INTEGRATED ORCHARD MANAGEMENT AND AUTOMATION FOR DECIDUOUS TREE FRUIT CROPS
Location: Appalachian Fruit Research Laboratory: Innovative Fruit Production, Improvement and Protection
Title: Response of Young Apple Trees to Grass and Irrigation
Submitted to: International Journal of Fruit Science
Publication Type: Peer Reviewed Journal
Publication Acceptance Date: May 23, 2008
Publication Date: October 9, 2008
Citation: Tworkoski, T., Glenn, D.M. 2008. Response of Young Apple Trees to Grass and Irrigation. International Journal of Fruit Science. 8:89-108.
Interpretive Summary: The floor of orchards must be managed to control pests and to enhance soil properties that provide nutrients and water to fruit trees. Techniques such as cultivation reduce weed competition but can degrade soil and destroy shallow tree roots. As an alternative, vegetative ground cover can stabilize and improve soil properties but competition between fruit trees and ground cover vegetation must be managed. The current experiment determined the root growth, water-use, and relative competitiveness of five grasses that may be possible orchard ground covers. In addition, the effect of surface and subsurface irrigation on young apple trees grown with grasses was investigated in a greenhouse. Subsurface irrigation could selectively provide water to deep roots, such as those of fruit trees, without supplementing water to shallow-rooted ground cover. In this experiment, grasses with shallow root systems (roughstalk bluegrass) used about one-third the water used by grass with deep root systems (tall fescue). Roughstalk bluegrass and tall fescue caused the least and most, respectively, water stress and growth inhibition of apple trees. Grasses with intermediate root depths (red fescues and perennial ryegrass) were intermediate in water use. Apple tree root density increased with depth in response to grass competition and subsurface irrigation. Results from this experiment indicate that it may be possible to combine grass ground cover with subsurface irrigation in an orchard floor management system to provide water and nutrients to the fruit tree while suppressing weeds through managed competition with grass. Field experiments are underway to determine the utility of these techniques as sustainable orchard management practices.

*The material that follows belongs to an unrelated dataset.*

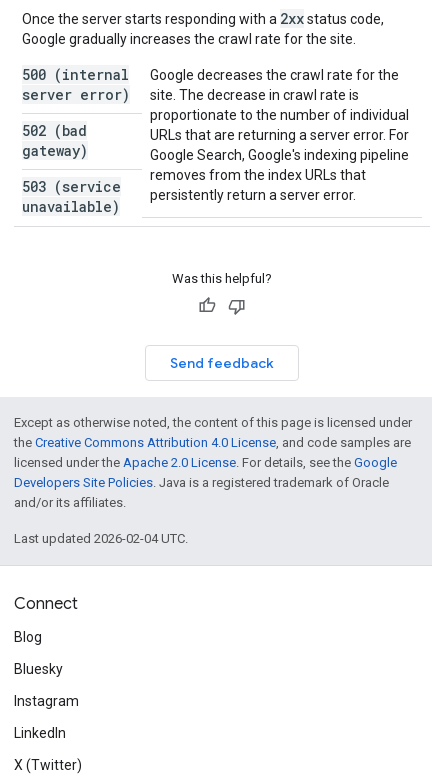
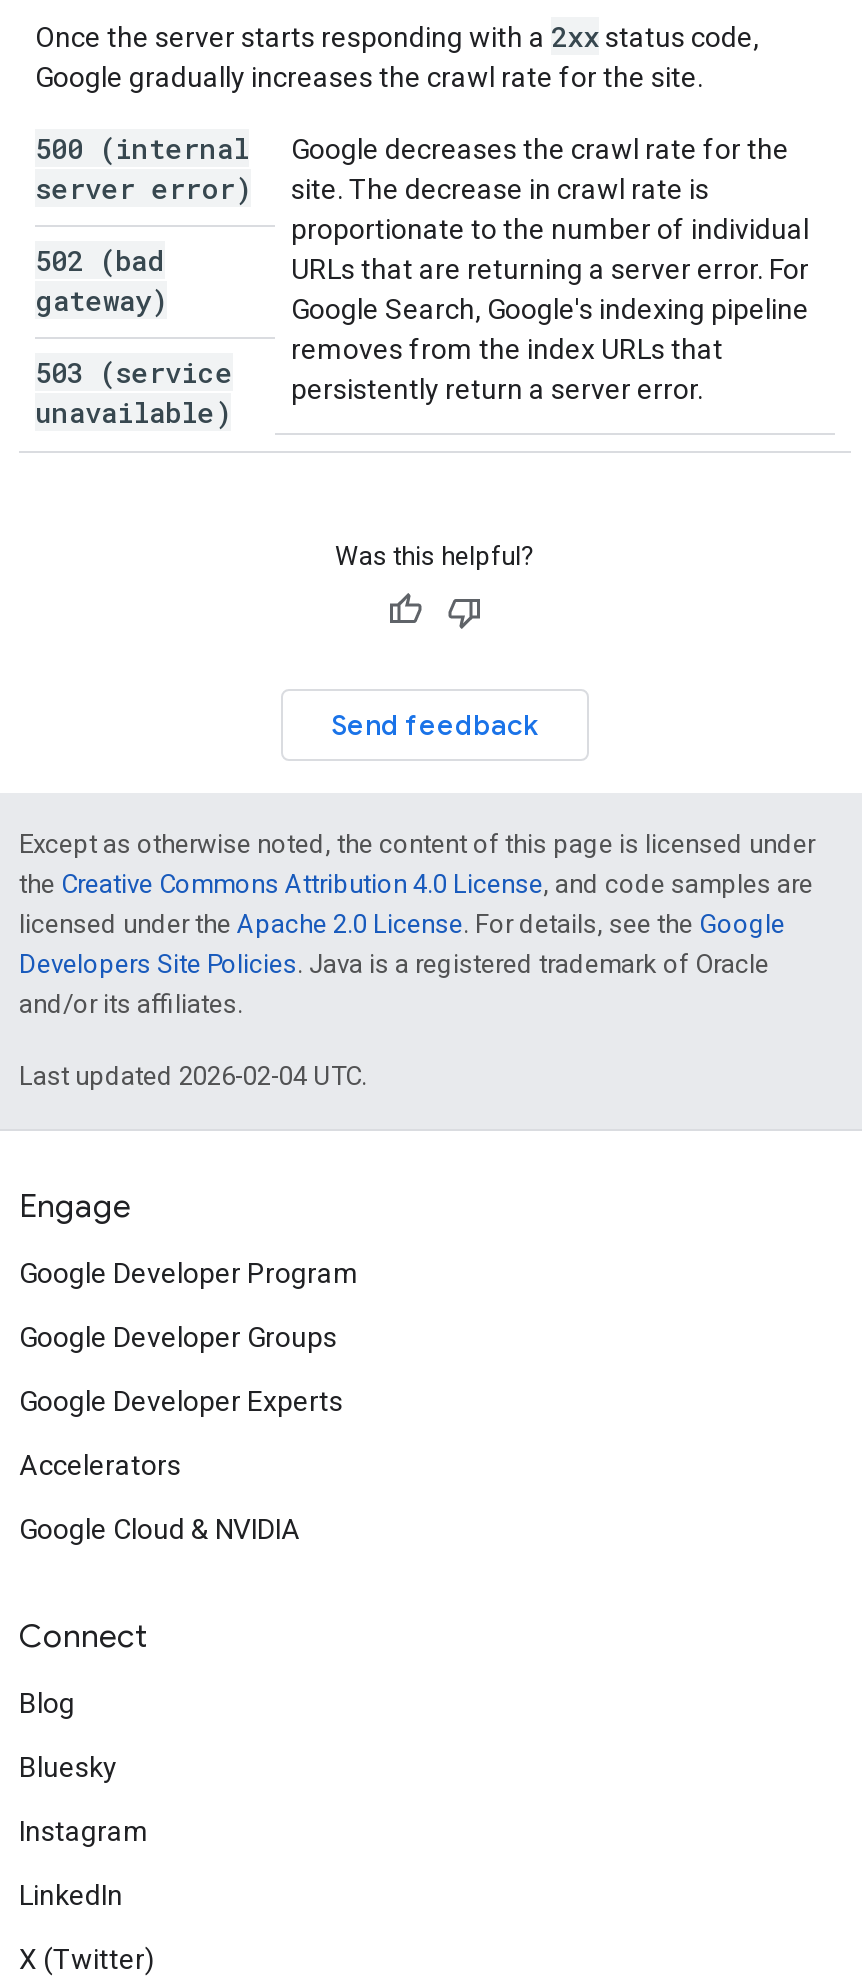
none -> [19,1187,359,1545] Engage | Google Developer Program | Google Developer Groups | Google Developer Experts | Accelerators | Google Cloud & NVIDIA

Ground covers and irrigation are important components of orchard floor management systems that affect fruit tree vigor and productivity. Three experiments were conducted in a greenhouse to determine the relative water use of candidate ground covers (roughstalk bluegrass (RB, Poa trivialis), Chewing's fescue (CH, Festuca rubra subsp. commutata Gaudin), creeping red fescue (RF, Festuca rubra L. subsp. rubra), tall fescue (TF, Festuca arundinacea Schreber, Fawn), and perennial ryegrass (PR, Lolium perenne L., Saint) and the response of apple trees to those ground covers and to drip irrigation applied at two soilless substrate depths. Grass ground covers with large and deep root systems (TF and PR) used more water than a shallow-rooted grass (RB) and leaf water potential decreased more rapidly in apple trees grown with TF than RB when irrigation was withheld. Although apple tree shoot growth was greater with shallow- than deep-rooted grass, photosynthesis, transpiration, and root biomass distribution were not differentially affected by grass type. When grown with RB or TF, irrigation depth affected apple tree growth. During the first season in the greenhouse, deep irrigation at 37 cm depth increased apple root length density near emitters but shoot growth was less in apple grown with deep irrigation compared with apple grown with surface irrigation (0 cm) and with split irrigation at 0 and 37 cm. During the second season in the greenhouse, deep irrigation was beneficial to trees grown with grass that had large, deep root systems (TF) but it did not completely overcome interference effects of grass on apple trees, regardless of grass root system size or distribution. The results indicate that grasses with shallow root systems may be grown beneath apple trees and that split irrigation at two depths can provide flexibility that is necessary for water management of ground covers and apple trees.